According to the Encyclopædia Britannica Eleventh Edition (paraphrasing), Hardy's importance in the history of the French theatre has been frequently overlooked. Up to the end of the sixteenth century medieval farce and spectacle dominated the popular stage in Paris. The French Renaissance tragedy of Étienne Jodelle and his followers had been written for the learned, and in 1628 when Hardy's work was nearly over and Jean Rotrou and Jean Mairet were on the threshold of their careers, very few literary dramas by any other author other than Robert Garnier and Antoine de Montchrestien are known to have been produced.

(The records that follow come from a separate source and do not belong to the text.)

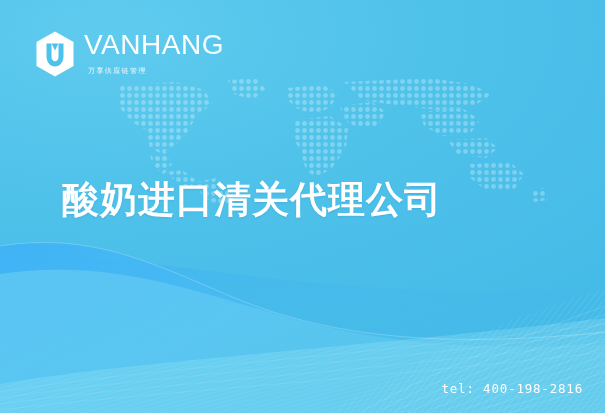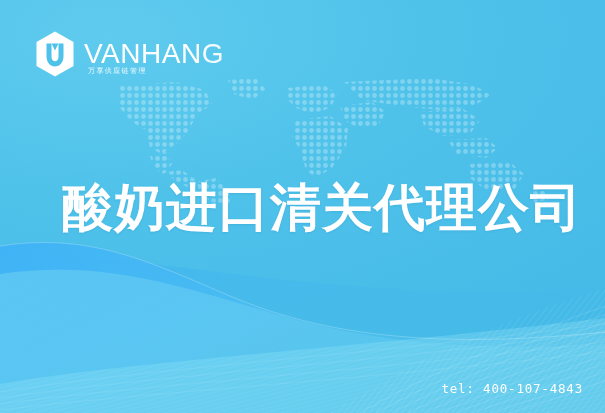--- a/index.html
+++ b/index.html
@@ -37,21 +37,21 @@
     align-items:center;
     gap:7px;
     height:50px;
   }
   #logo-mark{width:44px;height:48px;flex:0 0 auto;}
   #logo-mark svg{display:block;width:100%;height:100%;}
   #logo-text{
     position:relative;
     height:46px;
     display:flex;
-    align-items:center;
+    align-items:flex-start;
   }
   #logo-word{
     font-family:"Liberation Sans",sans-serif;
     font-size:28px;
     font-weight:400;
     letter-spacing:.5px;
     color:#ffffff;
     line-height:1;
     white-space:nowrap;
   }
@@ -72,21 +72,21 @@
     line-height:1;
   }
 
   
   #headline{
     position:absolute;
     left:62px;
     top:181px;
     width:500px;
     font-family:"DejaVu Sans","Liberation Sans",sans-serif;
-    font-size:51px;
+    font-size:37px;
     font-weight:bold;
     color:#ffffff;
     letter-spacing:1px;
     line-height:1.05;
     white-space:nowrap;
     text-shadow:0 1px 2px rgba(40,140,190,.25);
   }
 
   
   #tel{
@@ -231,15 +231,15 @@
       </svg>
     </span>
     <span id="logo-text">
       <span id="logo-word"><span>VANHAN</span><span class="g-letter">G</span></span>
       <span id="logo-sub">万享供应链管理</span>
     </span>
   </div>
 
   <div id="headline">酸奶进口清关代理公司</div>
 
-  <div id="tel">tel: 400-107-4843</div>
+  <div id="tel">tel: 400-198-2816</div>
 
 </div>
 
 </body></html>

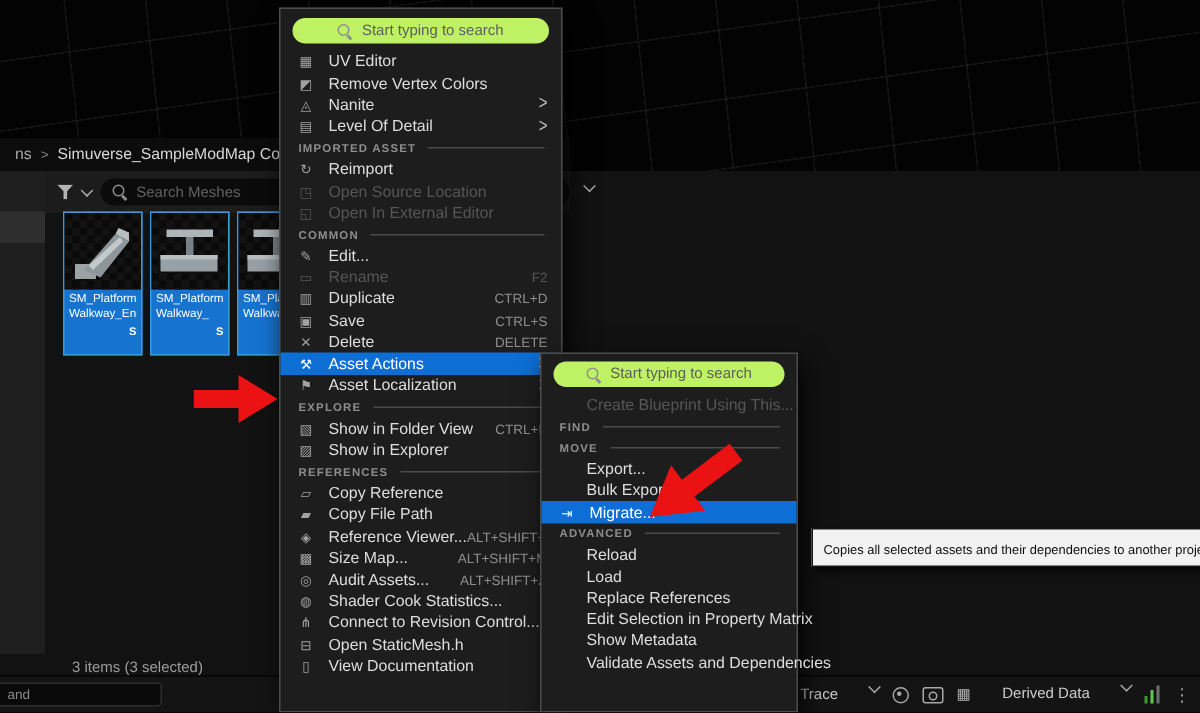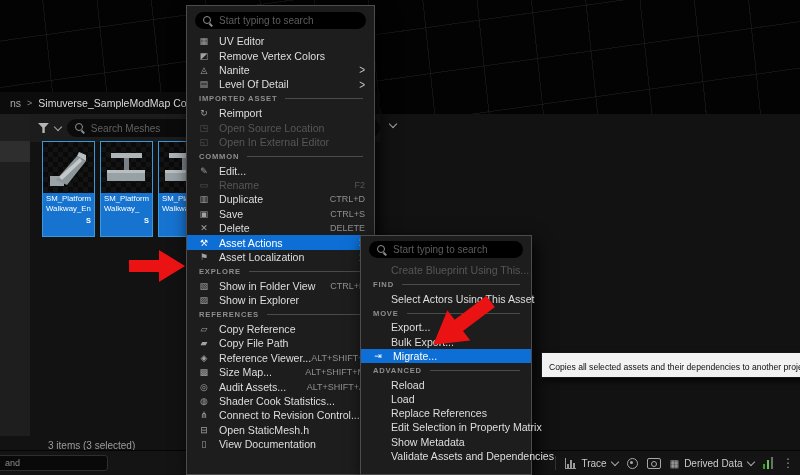--- a/index.html
+++ b/index.html
@@ -45,21 +45,21 @@
   .thumb svg{position:absolute;left:1px;top:2px;}
   .tile-label{padding:1px 3px 0;}
   .tile-name{font-size:7.8px;line-height:9.5px;color:#fff;white-space:nowrap;overflow:hidden;}
   .tile-type{font-size:7.4px;font-weight:bold;color:#fff;margin-top:3px;white-space:nowrap;overflow:hidden;padding-left:40px;}
   #cb-status{position:absolute;left:48px;top:326px;font-size:10px;color:#9c9c9c;z-index:1;}
   
   .menu{position:absolute;background:#1d1d1d;border:1px solid #4c4c4c;box-sizing:border-box;
     box-shadow:4px 6px 16px rgba(0,0,0,.85);}
   #main-menu{left:186px;top:5px;width:189px;height:470px;z-index:5;padding-top:6px;}
   #sub-menu{left:360px;top:235px;width:172px;height:240px;z-index:7;padding-top:5px;}
-  .menu .searchpill{margin:0 8px 5px;background:#000000;height:17px;}
+  .menu .searchpill{margin:0 8px 5px;background:#bef264;height:17px;justify-content:center;}
   .menu .placeholder{color:#5e5e5e;}
   .mrow{display:flex;align-items:center;height:14.4px;padding-right:9px;box-sizing:border-box;}
   #sub-menu .mrow{height:14.3px;}
   .mrow.section{padding-left:12px;}
   .seclabel{font-size:7.6px;font-weight:bold;letter-spacing:.8px;color:#8e8e8e;white-space:nowrap;}
   .secline{flex:1;height:1px;background:#4a4a4a;margin-left:8px;margin-right:2px;}
   .micon{width:14px;margin-left:10px;margin-right:8px;font-size:9px;color:#a2a2a2;text-align:center;flex:none;line-height:10px;}
   .mlabel{font-size:10.6px;color:#dedede;white-space:nowrap;}
   .mrow.noicon .mlabel{margin-left:30px;}
   .mshort{margin-left:auto;font-size:9px;color:#8f8f8f;white-space:nowrap;}
@@ -76,21 +76,21 @@
   #arrow-asset-actions{left:129px;top:247px;z-index:6;}
   #arrow-migrate{left:426px;top:301px;transform:rotate(143deg);}
   
   #status-bar{position:absolute;left:0;top:450px;width:800px;height:25px;background:#141414;
     border-top:1px solid #040404;box-sizing:border-box;z-index:3;}
   #console-input{position:absolute;left:-4px;top:4px;width:112px;height:16px;background:#090909;
     border:1px solid #2e2e2e;border-radius:3px;display:flex;align-items:center;padding-left:8px;box-sizing:border-box;}
   #console-input span{font-size:9px;color:#8a8a8a;}
   #sb-right{position:absolute;right:6px;top:0;height:24px;display:flex;align-items:center;gap:9px;}
   .sb-sep{width:1px;height:14px;background:#323232;}
-  .sb-group{display:flex;align-items:center;gap:5px;}
+  .sb-group{display:flex;align-items:flex-start;gap:21px;}
   .sb-label{font-size:10px;color:#cdcdcd;}
   .trace-icon{display:flex;align-items:flex-end;gap:1px;height:10px;border-left:1px solid #9a9a9a;border-bottom:1px solid #9a9a9a;padding:0 1px;}
   .trace-icon i{display:block;width:2px;background:#9a9a9a;}
   .ring-icon{width:11px;height:11px;border:1.4px solid #a8a8a8;border-radius:50%;box-sizing:border-box;position:relative;}
   .ring-icon::after{content:'';position:absolute;left:2.5px;top:2.5px;width:3px;height:3px;background:#a8a8a8;border-radius:50%;}
   .camera-icon{width:14px;height:11px;border:1.3px solid #a8a8a8;border-radius:2px;box-sizing:border-box;position:relative;}
   .camera-icon::after{content:'';position:absolute;left:3.5px;top:2px;width:4px;height:4px;border:1.2px solid #a8a8a8;border-radius:50%;}
   .grid-glyph{font-size:10px;color:#b2b2b2;}
   .levels-icon{display:flex;align-items:flex-end;gap:1.5px;height:12px;}
   .levels-icon i{display:block;width:2.5px;}
@@ -315,23 +315,20 @@
       <span class="placeholder">Start typing to search</span>
     </div>
     <div id="sub-menu-rows">
         <div class="mrow item disabled noicon">
           <span class="mlabel">Create Blueprint Using This...</span>
         </div>
         <div class="mrow section">
           <span class="seclabel">FIND</span>
           <span class="secline"></span>
         </div>
-        <div class="mrow item noicon">
-          <span class="mlabel">Select Actors Using This Asset</span>
-        </div>
         <div class="mrow section">
           <span class="seclabel">MOVE</span>
           <span class="secline"></span>
         </div>
         <div class="mrow item noicon">
           <span class="mlabel">Export...</span>
         </div>
         <div class="mrow item noicon">
           <span class="mlabel">Bulk Export...</span>
         </div>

Hardy educated the popular taste, and made possible the dramatic activity of the seventeenth century. He had abundant practical experience of the stage, and modified tragedy accordingly, maintaining five acts in verse, but suppressing the chorus (except in his earliest plays), limiting monologues (although monologues reappear in his later plays), and providing the action and variety which was denied to the lyrical drama of the Renaissance. He was a popularizer of the tragicomedy. His tragedies are close to the Senecan model (although at times they echo medieval morality plays), but Hardy was unconcerned with Renaissance or classical dramatic theory (Aristotle, Horace), the three unities (Hardy's plays feature many locations and extend past 24 hours) or the rules of "bienséance" (his plays openly portray rape and murder and often feature non-noble characters). Hardy's verse style is sometimes convoluted and awkward and he shows a certain love of rare or erudite words (both of these stylistic habits would be condemned by François de Malherbe in the same period); for these reasons later critics have called Hardy unreadable. It is impossible to know how much the dramatists of the seventeenth century were indebted to him in detail, since only a fraction of his work is preserved, but generally Hardy may be credited with developing a French theater of action. He died in 1632 of the plague.